• [PROMPT]
When you repeat the records, keep every word exact and drop each picture.

• [RECORDS]

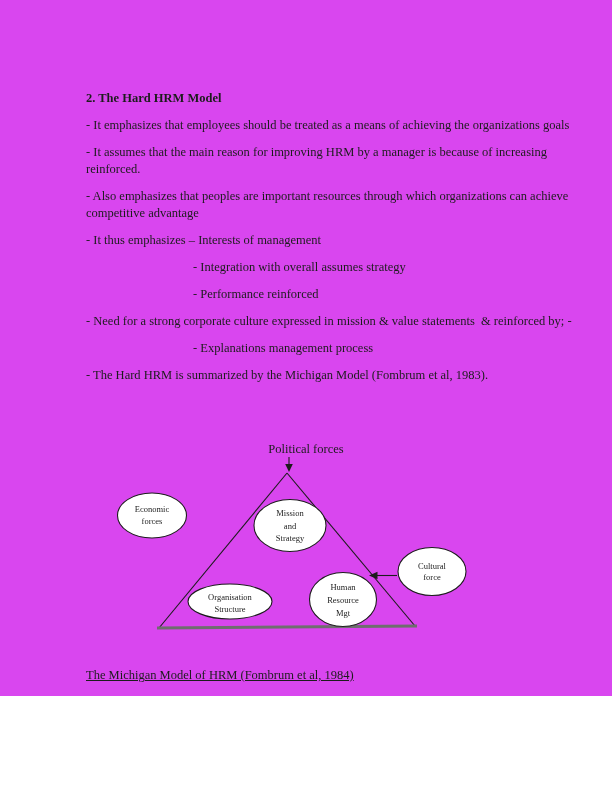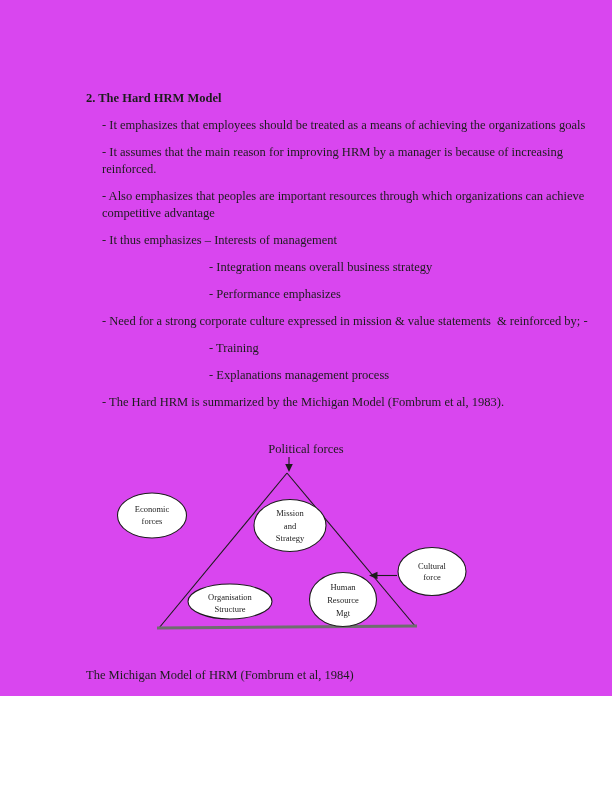"- It emphasizes that employees" .para { margin: 0 0 10px 16px -> 0 0 10px 0 }
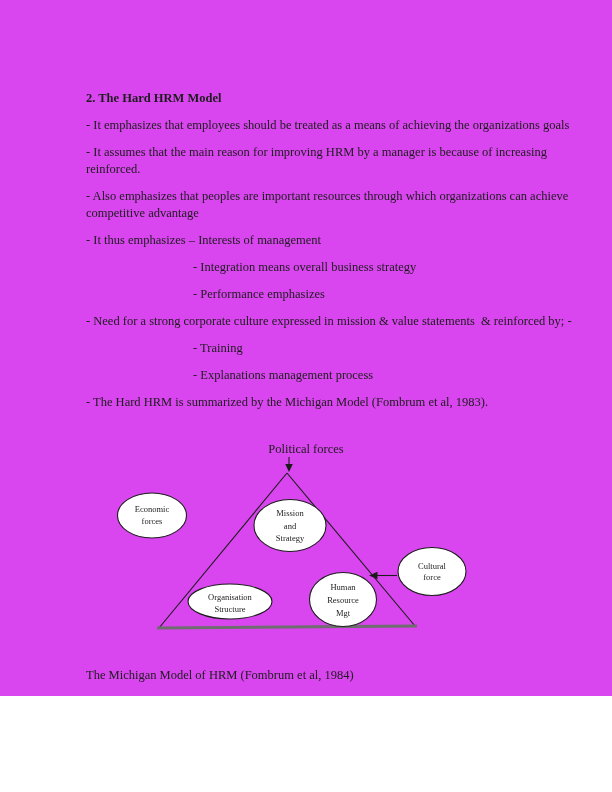"- Integration means overall business" span.line { text: means overall business -> with overall assumes }
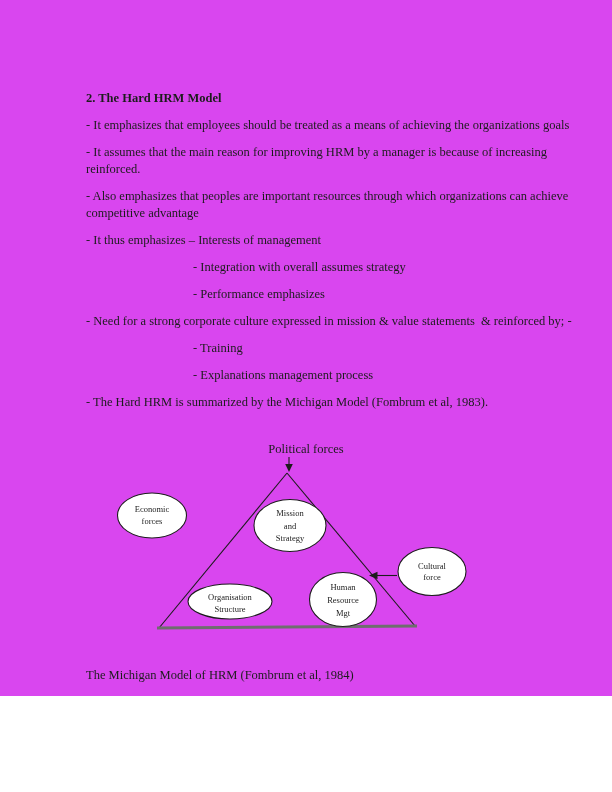"- Performance emphasizes" span.line { text: emphasizes -> reinforced }
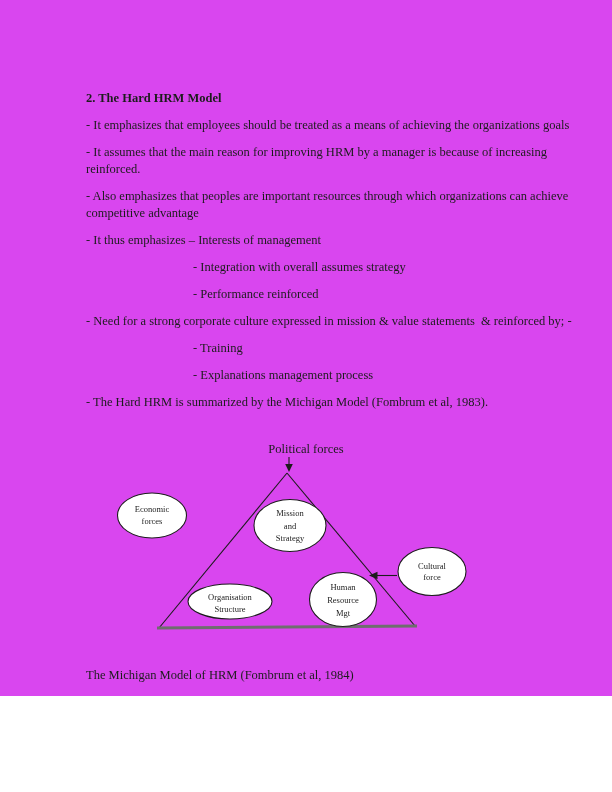"- Training" p.para { html: <p> <span>- Training</span> </p> -> none }
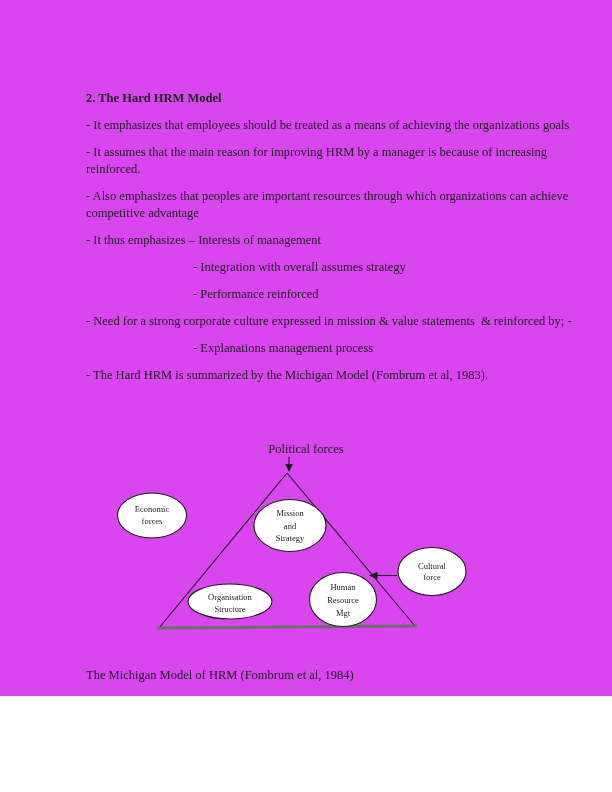"The Michigan Model of HRM" .caption { text-decoration: none -> underline }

• [SOLUTION TO THE PROBLEM]
"- It emphasizes that employees" .para { margin: 0 0 10px 16px -> 0 0 10px 0 }
"- Integration means overall business" span.line { text: means overall business -> with overall assumes }
"- Performance emphasizes" span.line { text: emphasizes -> reinforced }
"- Training" p.para { html: <p> <span>- Training</span> </p> -> none }
"The Michigan Model of HRM" .caption { text-decoration: none -> underline }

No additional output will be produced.